Edit difference data:
=-=-=
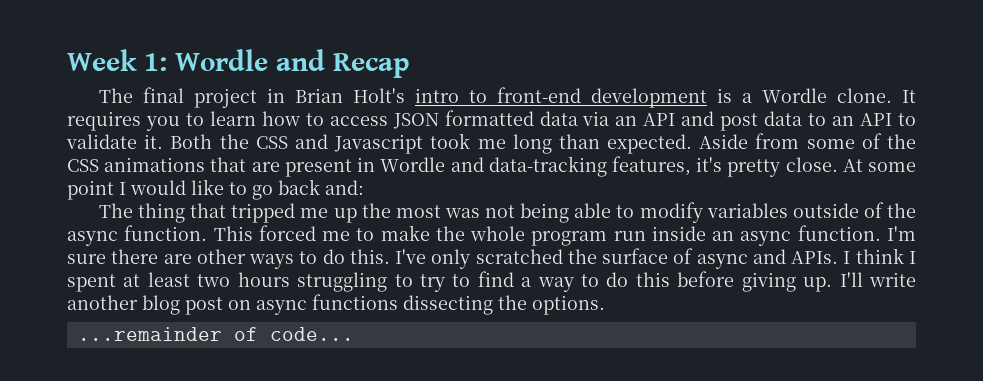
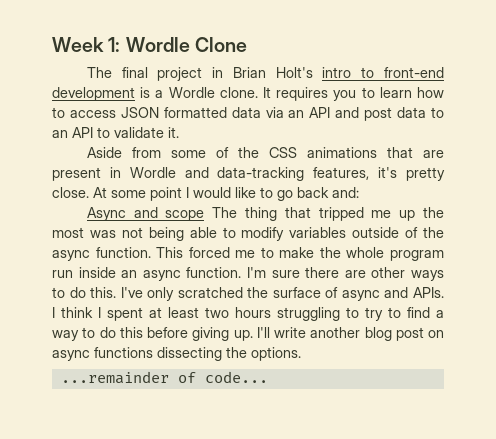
- Week 1: Wordle and Recap
+ Week 1: Wordle Clone
- It requires you to learn how to access JSON formatted data via an API and post data to an API to validate it. Both the CSS and Javascript took me long than expected. Aside from some of the CSS animations that are present in Wordle and data-tracking features, it's pretty close.
+ It requires you to learn how to access JSON formatted data via an API and post data to an API to validate it.
+ Aside from some of the CSS animations that are present in Wordle and data-tracking features, it's pretty close.
- The thing that tripped me up the most was not being able to modify variables outside of the async function.
+ Async and scope The thing that tripped me up the most was not being able to modify variables outside of the async function.

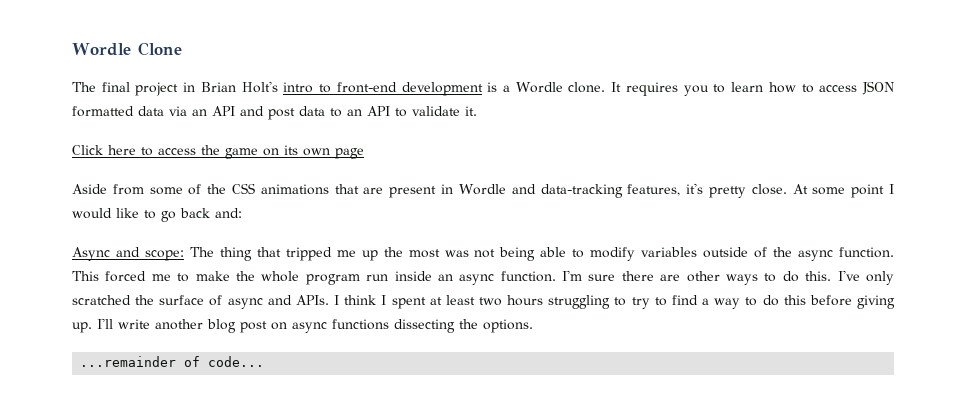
- Week 1: Wordle Clone
+ Wordle Clone
+ Click here to access the game on its own page
- Async and scope The thing that tripped me up the most was not being able to modify variables outside of the async function.
+ Async and scope: The thing that tripped me up the most was not being able to modify variables outside of the async function.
=-=-=
» WHAT YOU WILL DO
Copy each line of the records containing the string "Clone".

» RESULT OF THIS TASK
+ Week 1: Wordle Clone
- Week 1: Wordle Clone
+ Wordle Clone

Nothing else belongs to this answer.